Très peu de jours après, dans une avenue du bois où je me promenais seul en désespéré, je vis venir une voiture légère menée doucement et parfaitement attelée. Elle contenait deux personnes. Olivier me découvrit à l’instant même où je le reconnus. Il fit arrêter, sauta lestement dans l’allée, me prit par le bras, et, sans dire un mot, me poussa à sa place dans la voiture ; puis, après s’être assis en face de moi, comme s’il se fût agi d’un enlèvement, il dit au cocher : « Continuez. » Je me sentis perdu, et je l’étais en effet, au moins pour quelque temps.

Des deux mois que dura cet inutile égarement, car il dura deux mois tout au plus, je vous dirai seulement l’incident facile à prévoir qui le termina. D’abord j’avais cru oublier Madeleine, parce que, chaque fois que son souvenir me revenait, je lui disais : « Va-t’en ! » comme on dérobe à des yeux respectés la vue de certains tableaux blessans ou honteux. Je ne prononçai pas une seule fois son nom. Je mis entre elle et moi un monde d’obstacles et d’indignités. Olivier put croire un moment que c’était bien fini ; mais la personne avec qui je tâchai de tuer cette mémoire importune ne s’y trompa pas. Un jour j’appris par une étourderie d’Olivier, qui s’observait un peu moins à mesure qu’il se croyait plus sûr de ma raison, j’appris que des nécessités d’affaires rappelaient M. d’Orsel en province, et que tous les habitans de Nièvres allaient bientôt partir pour Ormesson. À la minute même, ma détermination fut prise, et je voulus rompre.

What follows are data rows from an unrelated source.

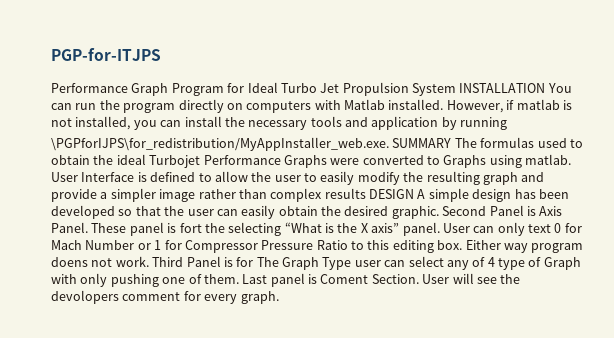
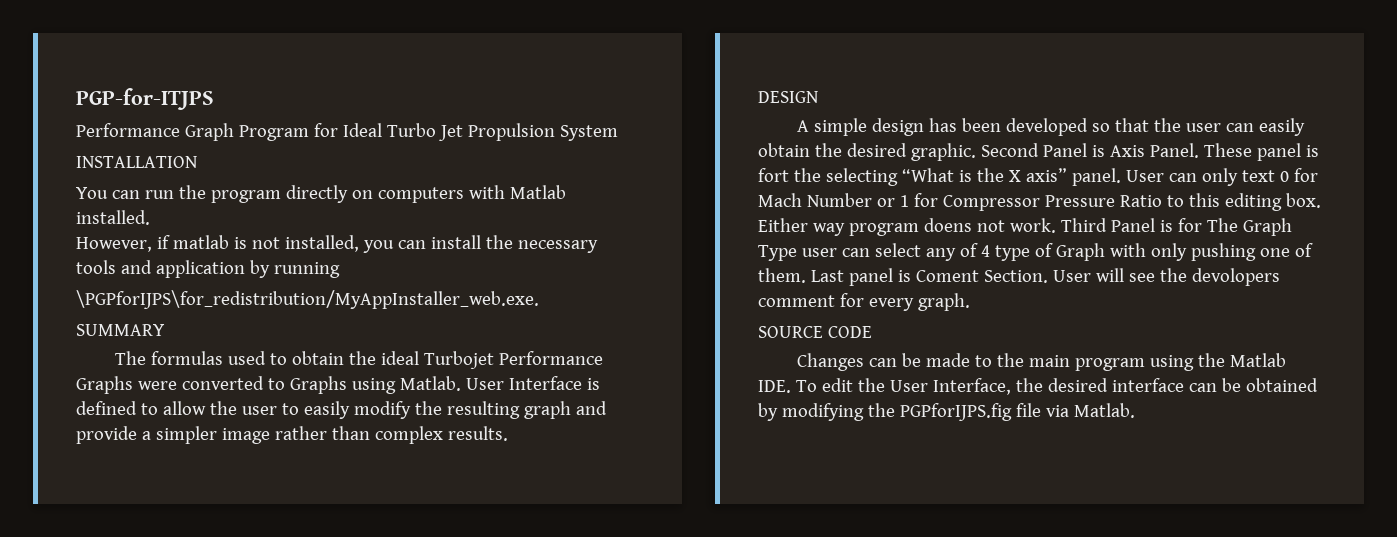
- Performance Graph Program for Ideal Turbo Jet Propulsion System INSTALLATION You can run the program directly on computers with Matlab installed. However, if matlab is not installed, you can install the necessary tools and application by running
+ Performance Graph Program for Ideal Turbo Jet Propulsion System
+ INSTALLATION
+ You can run the program directly on computers with Matlab installed.
+ However, if matlab is not installed, you can install the necessary tools and application by running
- \PGPforIJPS\for_redistribution/MyAppInstaller_web.exe. SUMMARY The formulas used to obtain the ideal Turbojet Performance Graphs were converted to Graphs using matlab.
+ \PGPforIJPS\for_redistribution/MyAppInstaller_web.exe.
+ SUMMARY
+ The formulas used to obtain the ideal Turbojet Performance Graphs were converted to Graphs using Matlab.
- User Interface is defined to allow the user to easily modify the resulting graph and provide a simpler image rather than complex results DESIGN A simple design has been developed so that the user can easily obtain the desired graphic.
+ User Interface is defined to allow the user to easily modify the resulting graph and provide a simpler image rather than complex results.
+ DESIGN
+ A simple design has been developed so that the user can easily obtain the desired graphic.
+ SOURCE CODE
+ Changes can be made to the main program using the Matlab IDE. To edit the User Interface, the desired interface can be obtained by modifying the PGPforIJPS.fig file via Matlab.

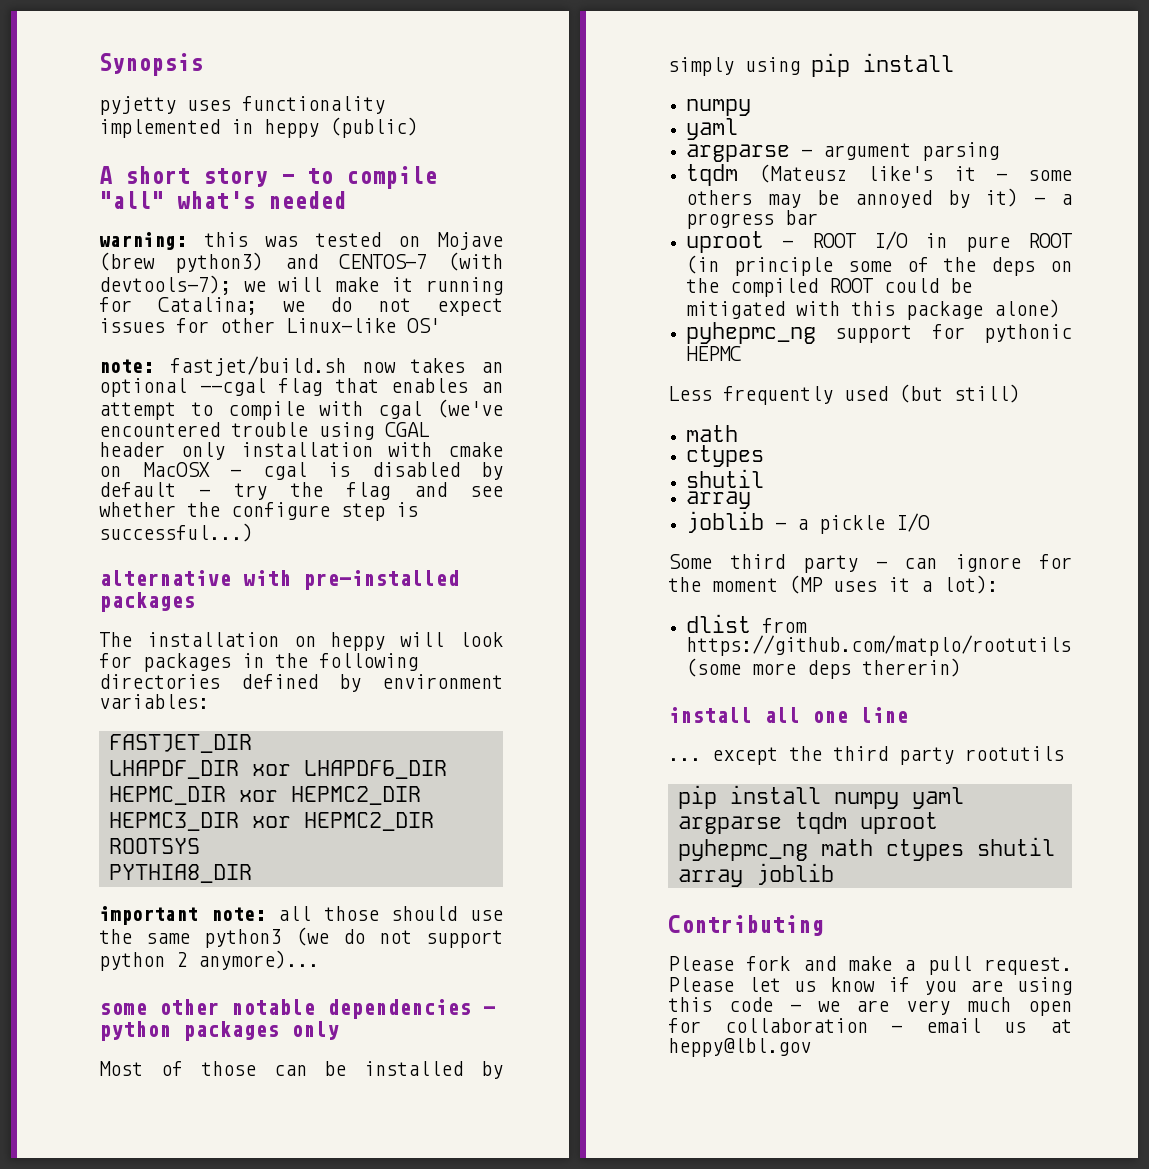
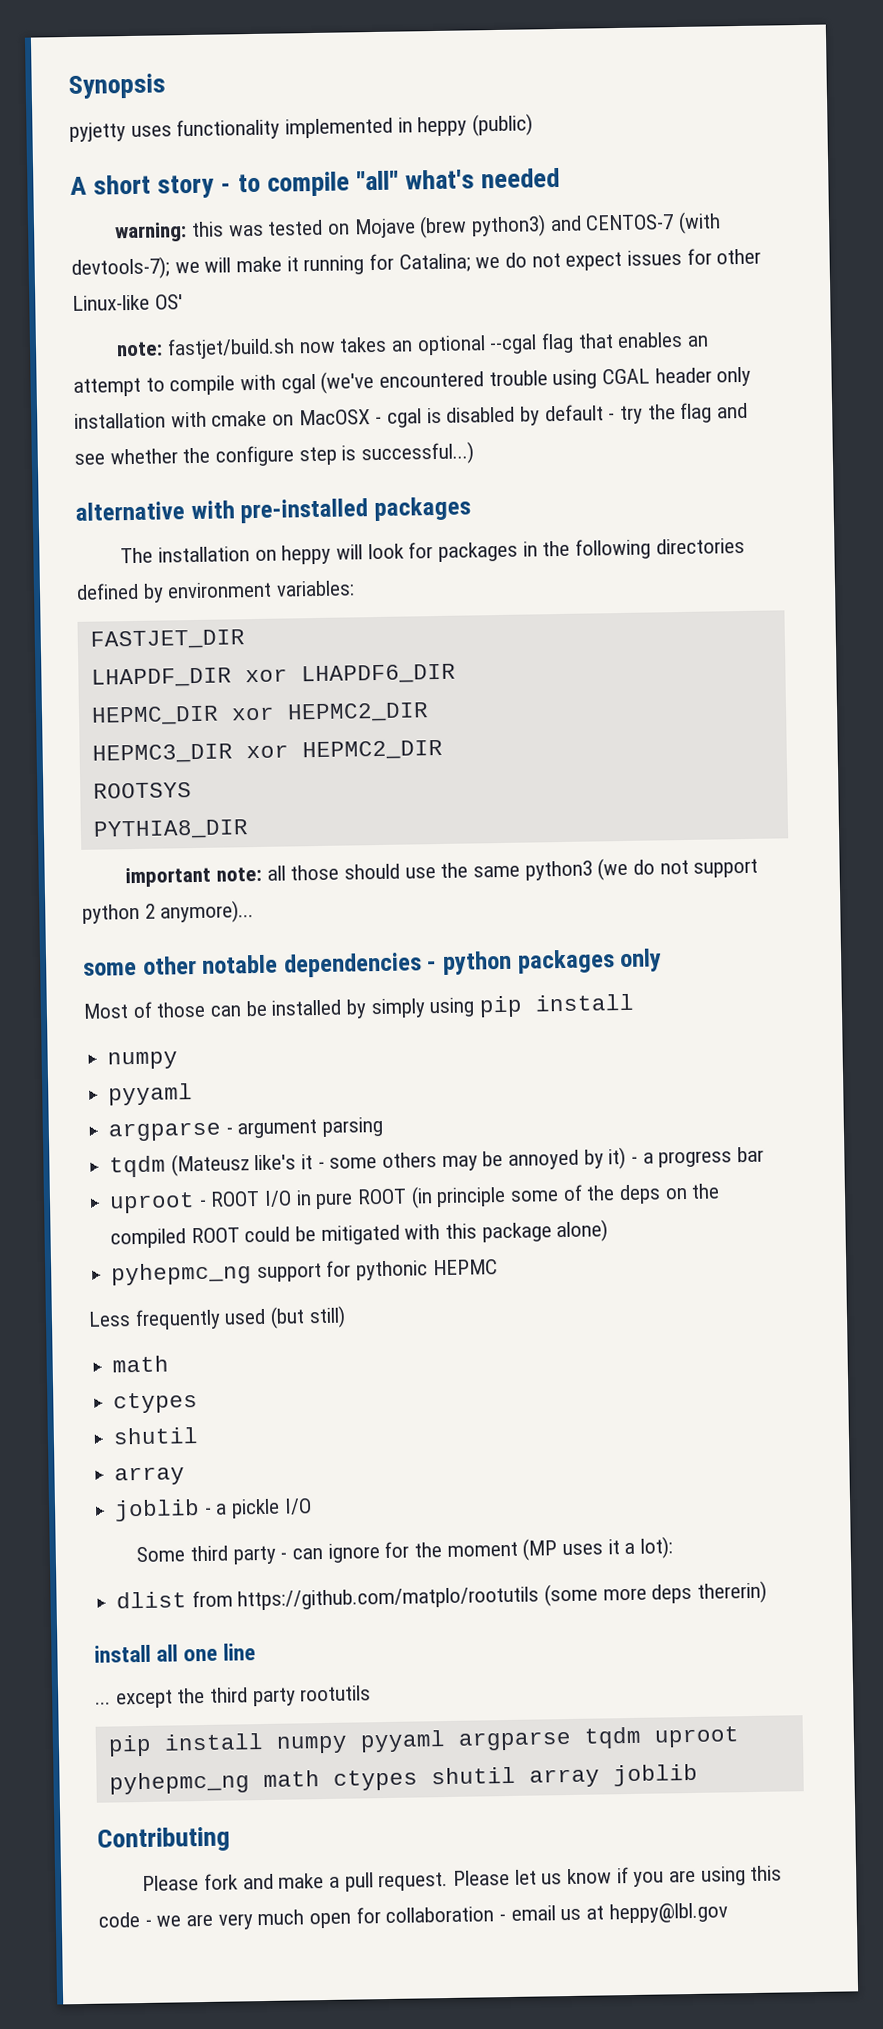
  Most of those can be installed by simply using pip install
  numpy
- yaml
+ pyyaml
- pip install numpy yaml argparse tqdm uproot pyhepmc_ng math ctypes shutil array joblib
+ pip install numpy pyyaml argparse tqdm uproot pyhepmc_ng math ctypes shutil array joblib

— Je viens vous dire adieu, dis-je en entrant dans un appartement où je ne devais plus remettre les pieds.

— Ce que vous faites, je l’aurais fait un peu plus tard, mais bientôt, me dit-elle sans marquer ni surprise ni contrariété.

— Alors vous ne m’en voulez pas ?

— Aucunement. Vous ne vous appartenez pas, et je n’ai nulle envie de faire tort à personne.

Elle était à sa toilette et s’y remit.

— Adieu, reprit-elle sans tourner la tête.

Elle me regarda dans son miroir et me sourit. Je la quittai sans aucune autre explication.

— Encore une sottise ! me dit Olivier quand il fut informé de ce que j’avais fait.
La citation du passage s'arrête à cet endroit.